Exercise »
Write out the records beneath this line exactly as they appear, minus any images.

(Source data Opens)

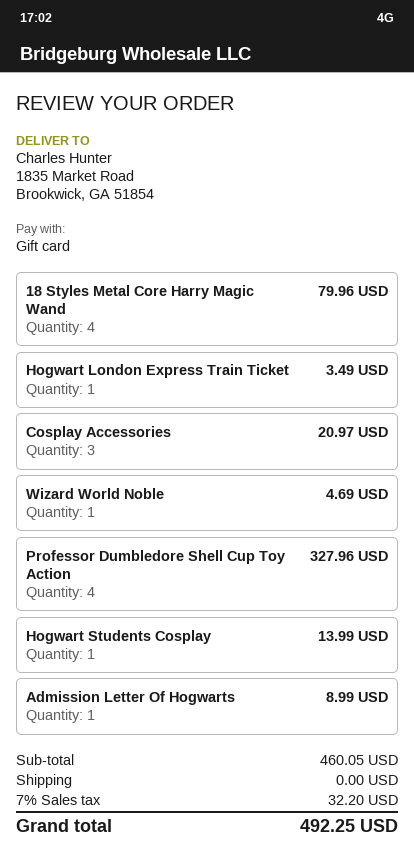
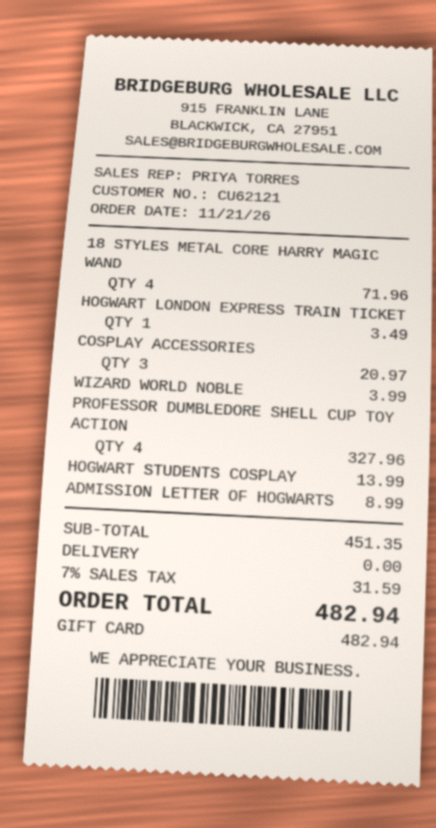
18 Styles Metal Core Harry Magic Wand: 4 for 79.96 -> 4 for 71.96
Wizard World Noble: 1 for 4.69 -> 1 for 3.99
subtotal: 460.05 -> 451.35
tax: 7% = 32.20 -> 7% = 31.59
total: 492.25 -> 482.94

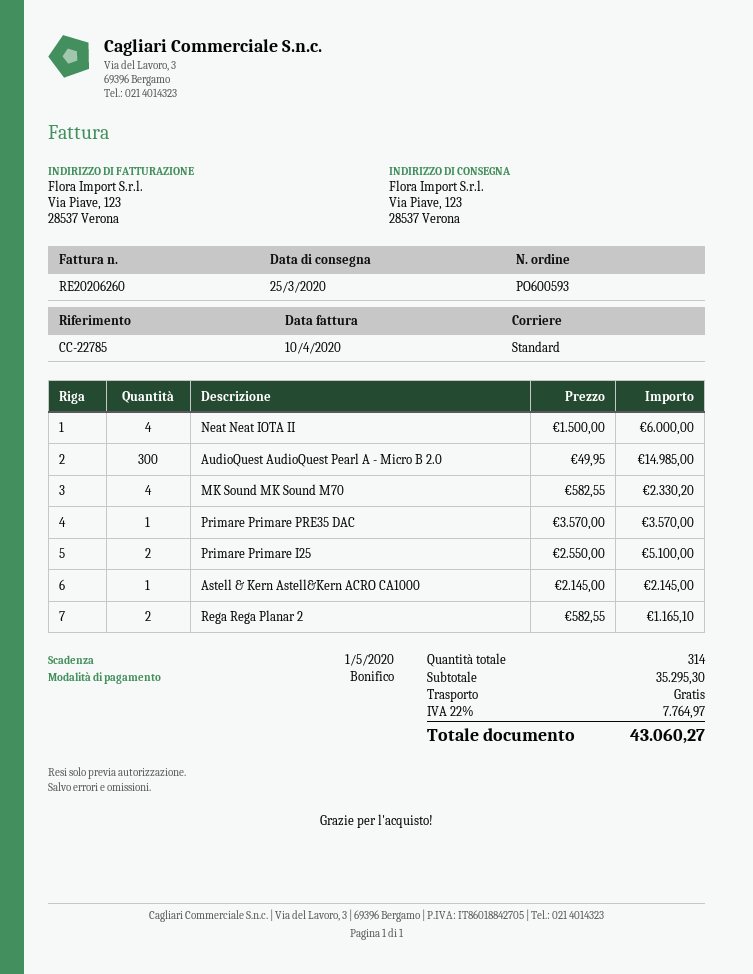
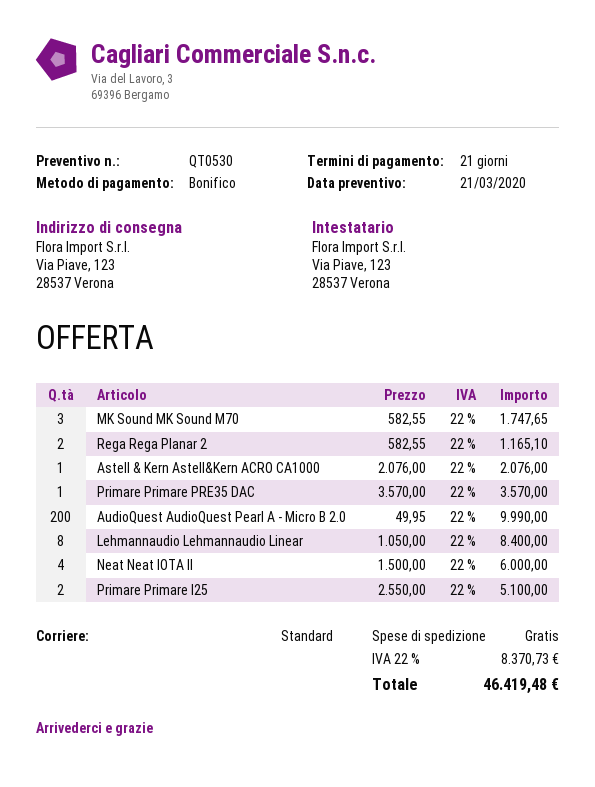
AudioQuest AudioQuest Pearl A - Micro B 2.0: 300 x 49.95 = 14985.00 -> 200 x 49.95 = 9990.00
MK Sound MK Sound M70: 4 x 582.55 = 2330.20 -> 3 x 582.55 = 1747.65
Astell & Kern Astell&Kern ACRO CA1000: 1 x 2145.00 = 2145.00 -> 1 x 2076.00 = 2076.00
Lehmannaudio Lehmannaudio Linear: none -> 8 x 1050.00 = 8400.00
tax: 22% = 7764.97 -> 22% = 8370.73
total: 43060.27 -> 46419.48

(Source data Closes)

Output for this task »
18 Styles Metal Core Harry Magic Wand: 4 for 79.96 -> 4 for 71.96
Wizard World Noble: 1 for 4.69 -> 1 for 3.99
subtotal: 460.05 -> 451.35
tax: 7% = 32.20 -> 7% = 31.59
total: 492.25 -> 482.94

AudioQuest AudioQuest Pearl A - Micro B 2.0: 300 x 49.95 = 14985.00 -> 200 x 49.95 = 9990.00
MK Sound MK Sound M70: 4 x 582.55 = 2330.20 -> 3 x 582.55 = 1747.65
Astell & Kern Astell&Kern ACRO CA1000: 1 x 2145.00 = 2145.00 -> 1 x 2076.00 = 2076.00
Lehmannaudio Lehmannaudio Linear: none -> 8 x 1050.00 = 8400.00
tax: 22% = 7764.97 -> 22% = 8370.73
total: 43060.27 -> 46419.48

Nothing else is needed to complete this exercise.